Scary nights in death row cell
When asked to describe what it is like to be in a death row cell, Onwuche paused for some seconds before saying: “I don’t wish my enemy the things I went through in death row cell. Because there was no gallows in Agodi prisons, after I was convicted, they took me to Ibara prisons where I spent years in a dark cell. The cell was dark throughout the day.” Pointing to his infected eyes which he struggled to open intermittently, he said: “I cannot see well now because of that dark experience. These two eyes are almost gone.”

Continuing with his narration about the death row cell, he said: “We stay days without seeing the light of day. Sometimes, we are about 56 condemned prisoners in one cell. They just pack us like Sardine. Bathing was also a problem. If you see one bottled water to bath with for a month, you will be very happy. The stench from the cell can kill a normal person.

“As a condemned prisoner, I don’t have any hope other than to wake up every day and pray.
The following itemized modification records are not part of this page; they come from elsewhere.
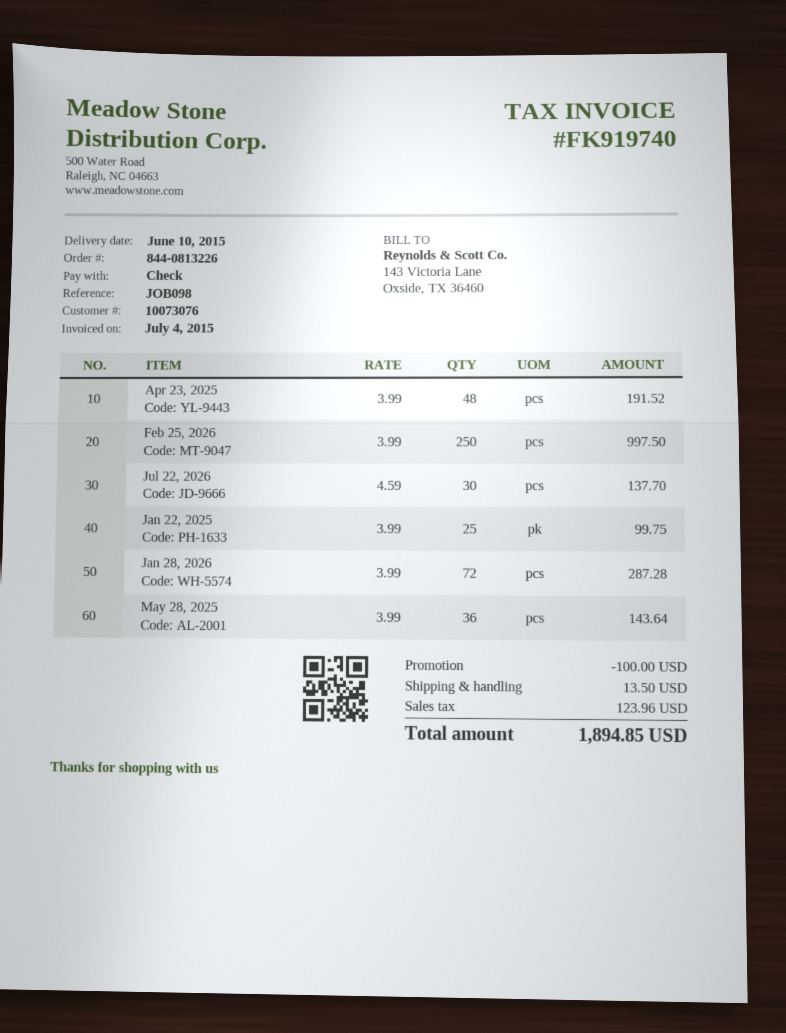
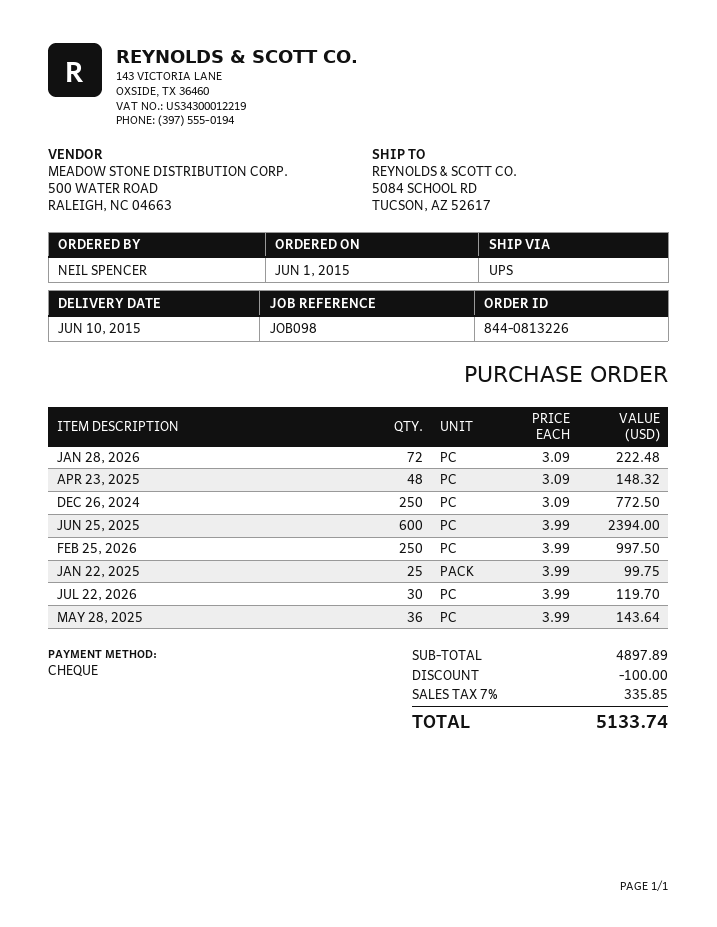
Apr 23, 2025: 48 x 3.99 = 191.52 -> 48 x 3.09 = 148.32
Jul 22, 2026: 30 x 4.59 = 137.70 -> 30 x 3.99 = 119.70
Jan 28, 2026: 72 x 3.99 = 287.28 -> 72 x 3.09 = 222.48
DEC 26, 2024: none -> 250 x 3.09 = 772.50
JUN 25, 2025: none -> 600 x 3.99 = 2394.00
shipping: 13.50 -> none
tax: 123.96 -> 335.85
total: 1894.85 -> 5133.74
Fridays were usually the scariest days for me and others there because that was when the black-maria usually comes to take those to be executed. Once they come, our death row inmates will tell us ‘Omo chop your beans, time don come o’. In the morning of any execution day, you will hear warders barking like dogs during the parade. Immediately they open the cells, they will handcuff and leg-chain those to be executed and take them away.

Once any person has been taken away, the rest of us will be panicking because we don’t know who will be next. Immediately they take one or two persons out, the rest of us will start purging. We can go to the toilet several times out of the anxiety of who is next. In the morning you will hear something like ‘four blankets don lost’, meaning four inmates have been killed the previous night.”

Freedom at last!
Freedom was the last thing on Onwuche’s mind as he went through the ordeal of waiting endlessly for the hangman’s rope. The best he hoped for was to commute his death sentence to life imprisonment, unknown to him that the state government had already considered and granted his plea for freedom. Onwuche said he wept for joy when the news of his release came.
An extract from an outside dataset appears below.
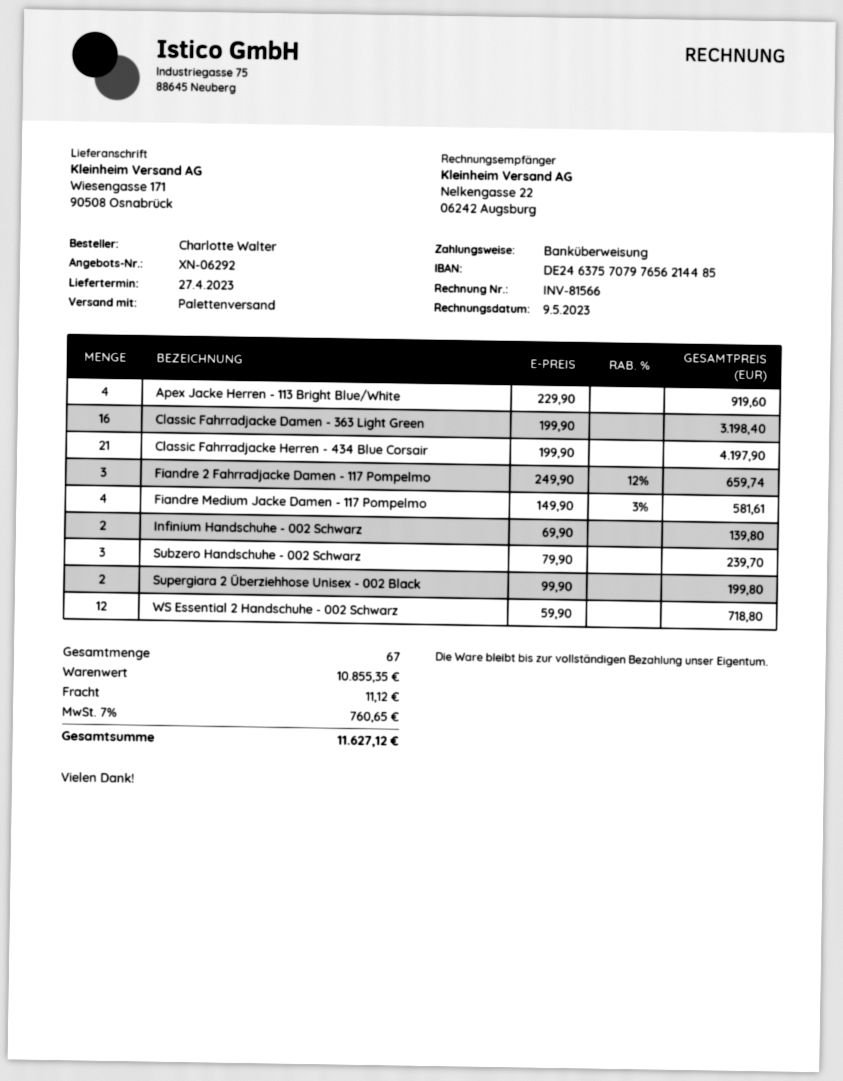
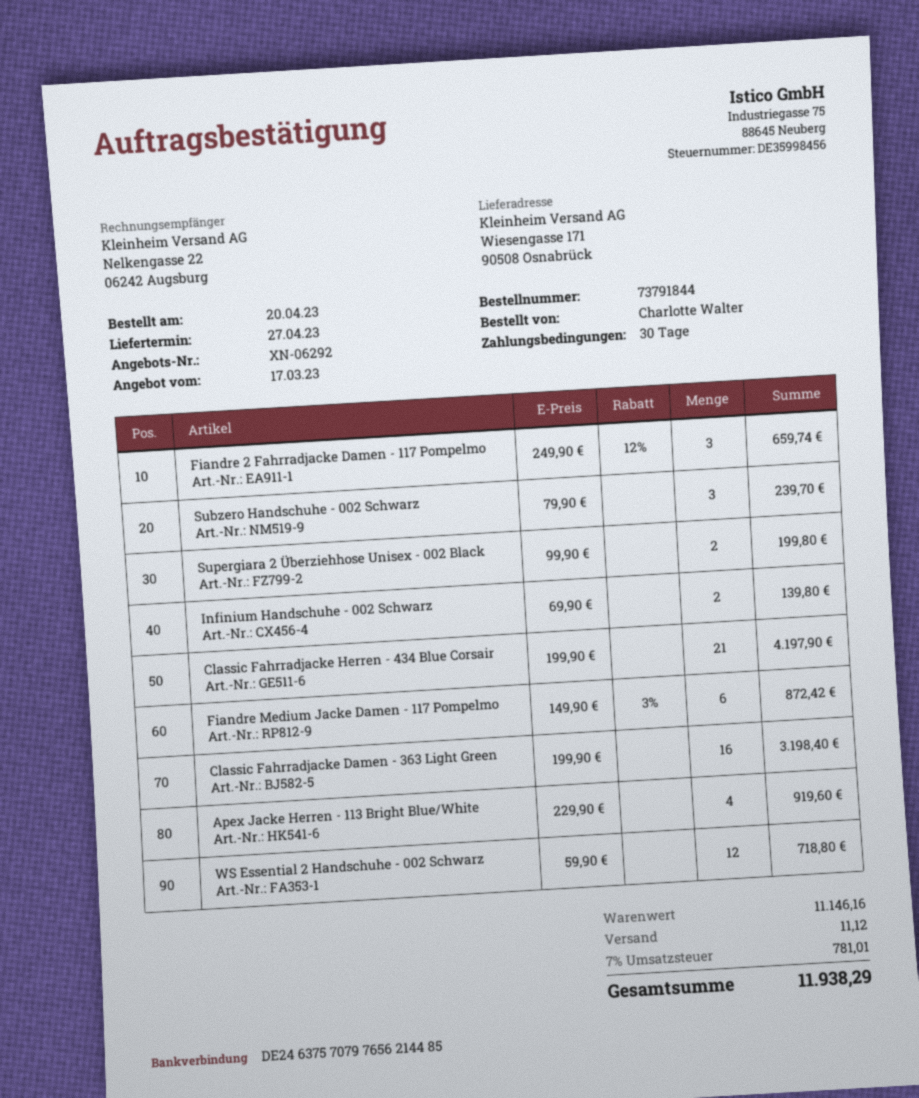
Fiandre Medium Jacke Damen - 117 Pompelmo: 4 x 149.90 - 3% = 581.61 -> 6 x 149.90 - 3% = 872.42
subtotal: 10855.35 -> 11146.16
tax: 7% = 760.65 -> 7% = 781.01
total: 11627.12 -> 11938.29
“From time to time, we usually wrote a letter of clemency but we are not even sure whether it got anywhere,” he said. Continuing his narration, he said:” The prison official collected money from us for the letter but often time we did’nt get the result. We just continued writing with the hope that one day, something would happen. We gave prison officers over N8, 000 for delivery. In the last week of November, I was shocked when my name was mentioned among those that have been granted amnesty. I cried because I know I didn’t commit the crime for which I was convicted.

Regrets
Onwuche concluded his story by pointing out that he has forgiven those who accused him wrongly. His only regret, however, is the pain and wasted years. “I don’t hold a grudge against those who accused me wrongly. What pained me most is that I had to go through all these because of N17,650. What is the value of that money now? If I had let go of that money without making any trouble, at least I would have been able to buy a bicycle, at least if I didn’t achieve much. Imagine spending 28 years because of N17, 560!’

Appeal for assistance
Appealing to Nigerians to help him restart his life, Onwuche said: “The reason many inmates go back to crime is that when they come out, nobody wants to assist them. When there is no job to do, how do you expect them to cope with their new life? Government should provide jobs for them. If I can get just an oven now, I will start baking and become useful to myself and my family. I can also fry buns and chin chin. I can make disinfectants and hair cream. I just need assistance to start a new life. I learned so many things while in prison from NGOs that come to talk to us. I learned baking and other handiwork. I acquired over 10 certificates while there.”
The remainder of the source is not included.